**Material for this exercise**:

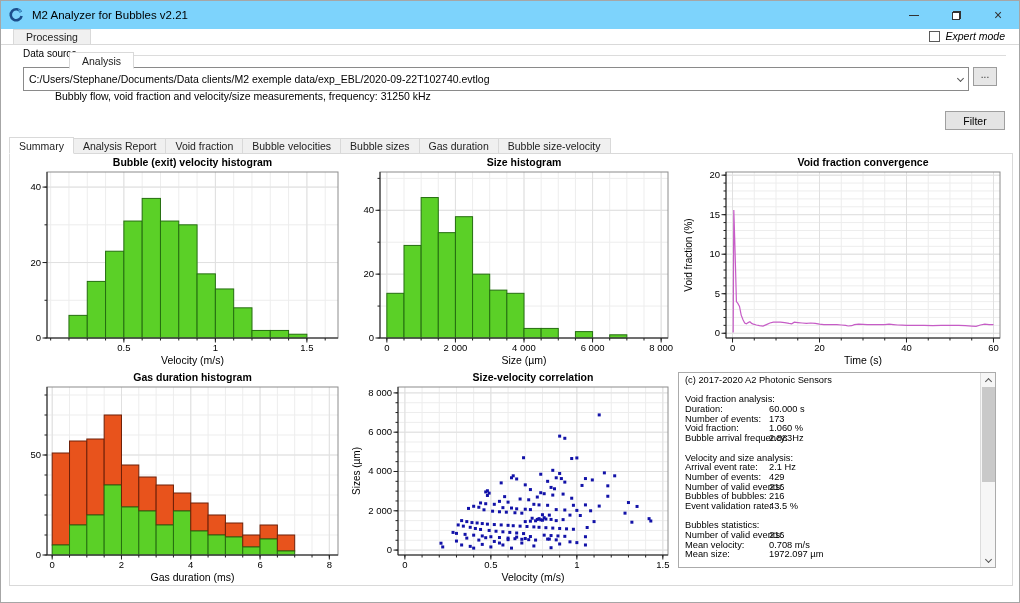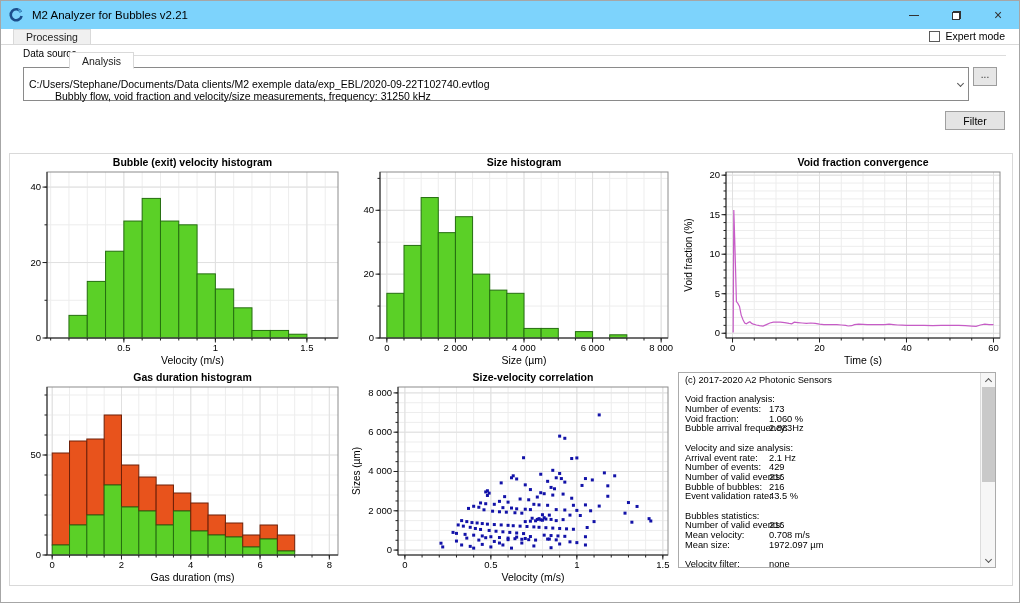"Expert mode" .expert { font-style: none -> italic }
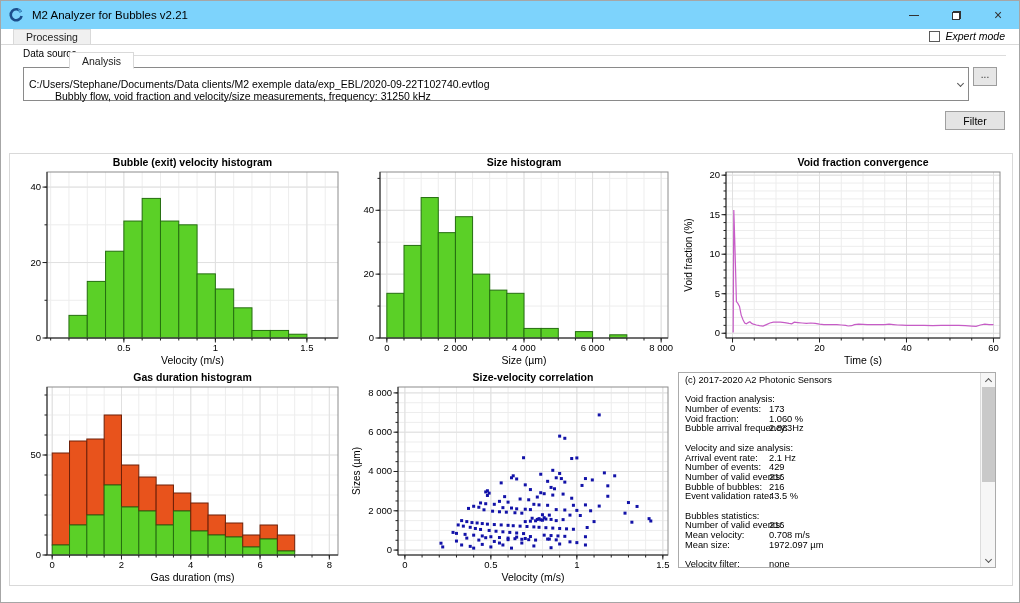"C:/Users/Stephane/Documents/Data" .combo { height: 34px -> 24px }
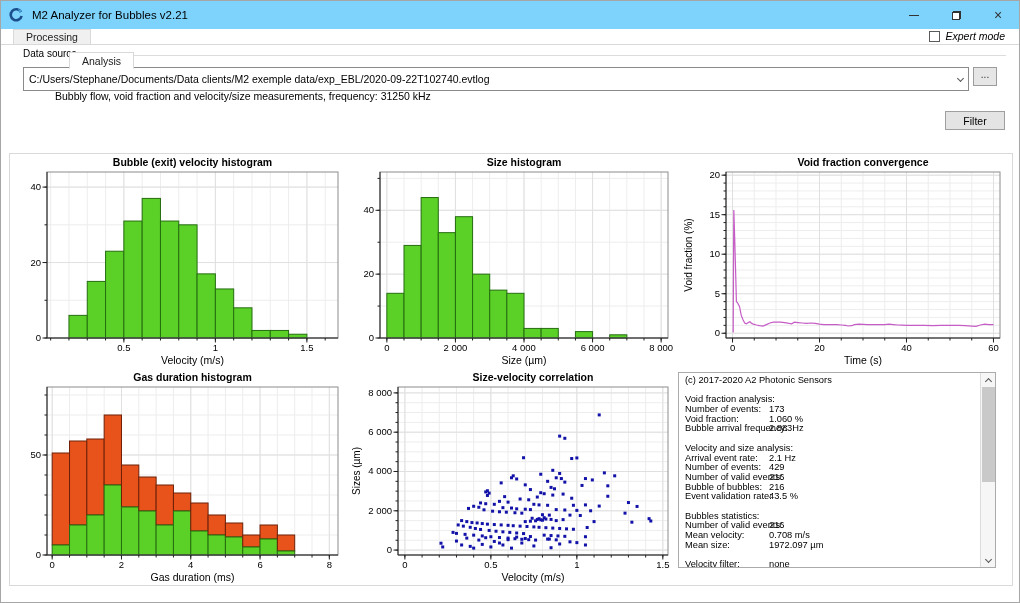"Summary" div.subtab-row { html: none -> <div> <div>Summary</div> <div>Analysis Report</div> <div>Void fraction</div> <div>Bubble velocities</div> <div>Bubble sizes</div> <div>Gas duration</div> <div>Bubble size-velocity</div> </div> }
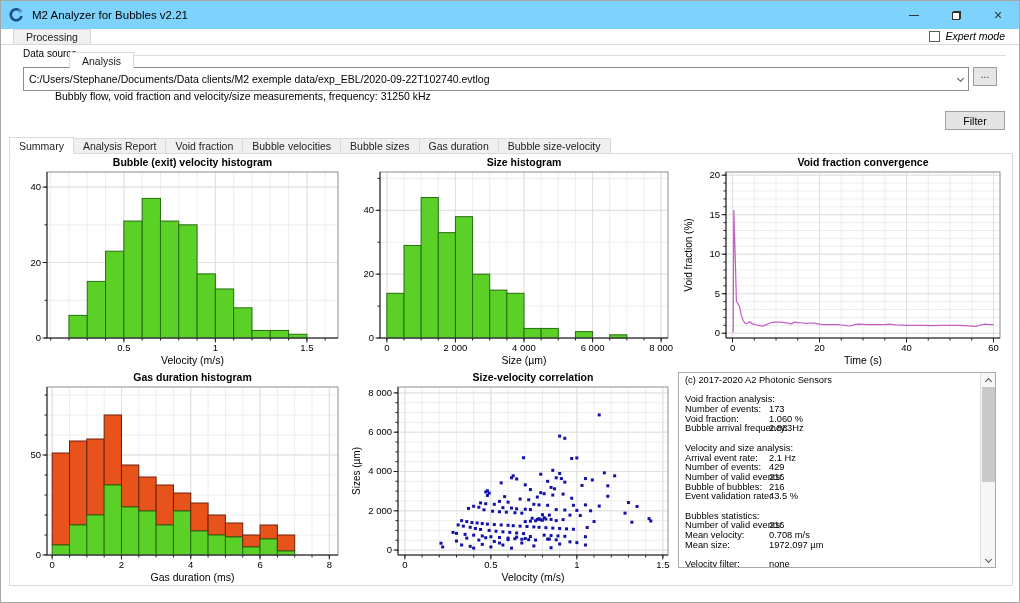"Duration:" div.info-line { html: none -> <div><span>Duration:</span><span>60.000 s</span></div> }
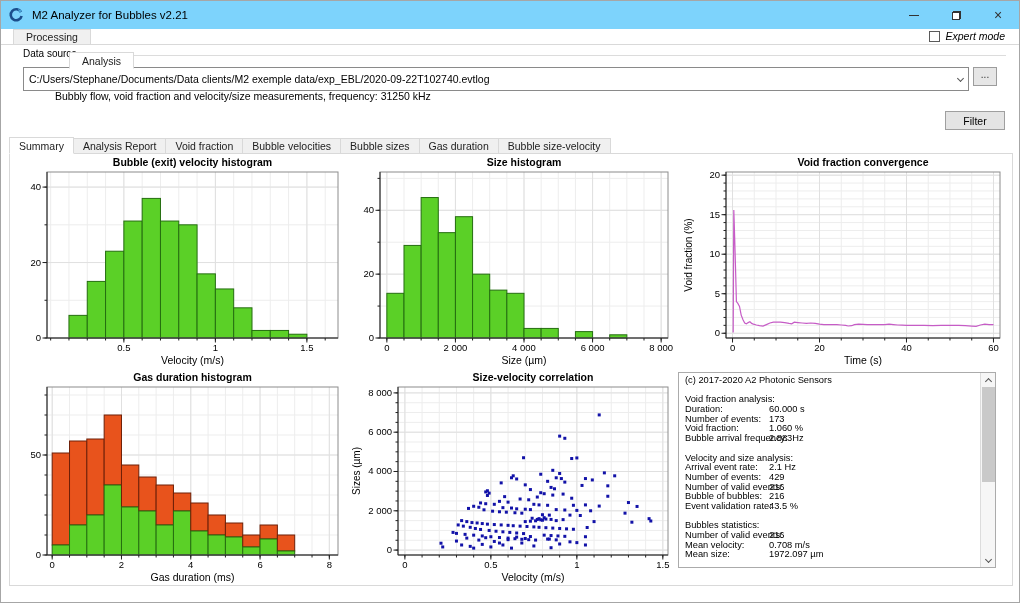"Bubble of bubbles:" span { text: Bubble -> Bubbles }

**What to do**:
The answer is the listing above repeated verbatim, minus its images.

**Solution to the problem**:
"Expert mode" .expert { font-style: none -> italic }
"C:/Users/Stephane/Documents/Data" .combo { height: 34px -> 24px }
"Summary" div.subtab-row { html: none -> <div> <div>Summary</div> <div>Analysis Report</div> <div>Void fraction</div> <div>Bubble velocities</div> <div>Bubble sizes</div> <div>Gas duration</div> <div>Bubble size-velocity</div> </div> }
"Duration:" div.info-line { html: none -> <div><span>Duration:</span><span>60.000 s</span></div> }
"Bubble of bubbles:" span { text: Bubble -> Bubbles }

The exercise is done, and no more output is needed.